Davatzikos Christos
Section of Biomedical Image Analysis, Department of Radiology, University of Pennsylvania, Philadelphia, PA 19104, USA.
Neuroimage. 2004 Sep;23(1):17-20. doi: 10.1016/j.neuroimage.2004.05.010.
A variety of voxel-based morphometric analysis methods have been adopted by the neuroimaging community in the recent years.
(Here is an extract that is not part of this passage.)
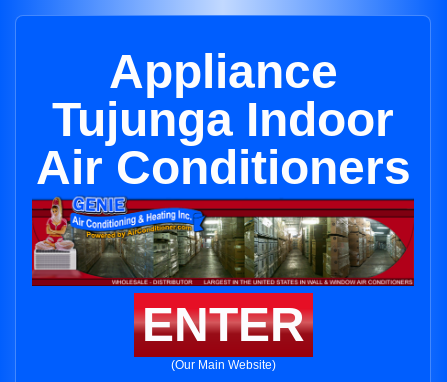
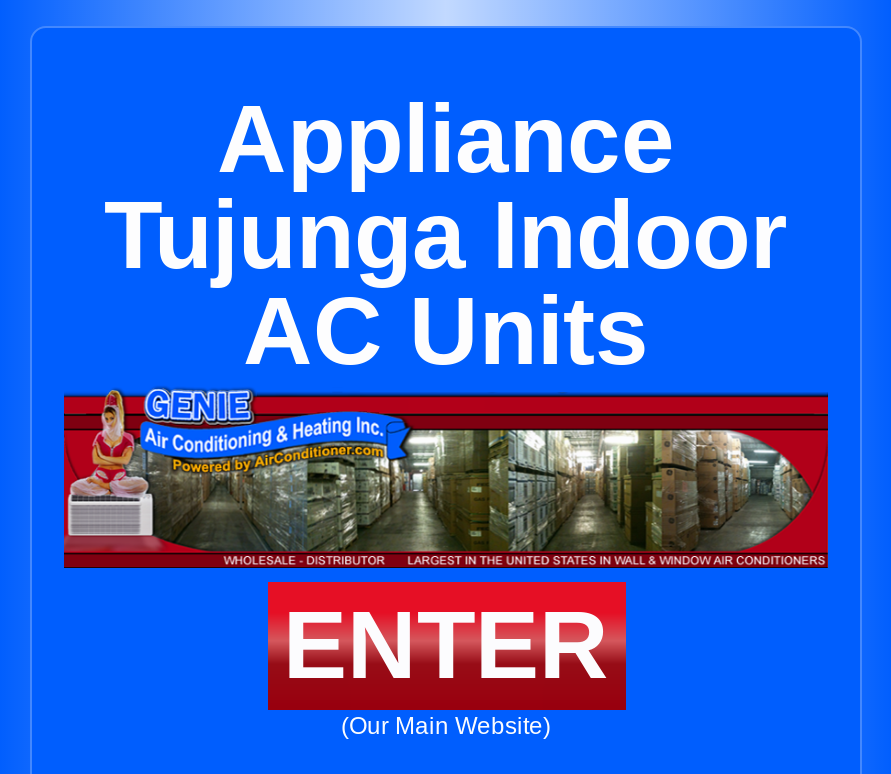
- Air Conditioners
+ AC Units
In this commentary we describe why voxel-based statistics, which are commonly used to construct statistical parametric maps, are very limited in characterizing morphological differences between groups, and why the effectiveness of voxel-based statistics is significantly biased toward group differences that are highly localized in space and of linear nature, whereas it is significantly reduced in cases with group differences of similar or even higher magnitude, when these differences are spatially complex and subtle. The complex and often subtle and nonlinear ways in which various factors, such as age, sex, genotype and disease, can affect brain morphology, suggest that alternative, unbiased methods based on statistical learning theory might be able to better quantify brain changes that are due to a variety of factors, especially when relationships between brain networks, rather than individual structures, and disease are examined.
近年来,神经影像学领域采用了多种基于体素的形态计量分析方法。在这篇评论中,我们阐述了为何常用于构建统计参数图的基于体素的统计方法,在刻画组间形态差异方面存在很大局限性;以及为何基于体素的统计方法的有效性会显著偏向于空间高度局部化且呈线性的组间差异,而在组间差异幅度相似甚至更大但空间复杂且细微的情况下,其有效性会显著降低。年龄、性别、基因型和疾病等各种因素影响脑形态的方式复杂且往往细微且非线性,这表明基于统计学习理论的替代、无偏方法或许能够更好地量化由多种因素导致的脑变化,尤其是在研究脑网络而非单个结构与疾病之间的关系时。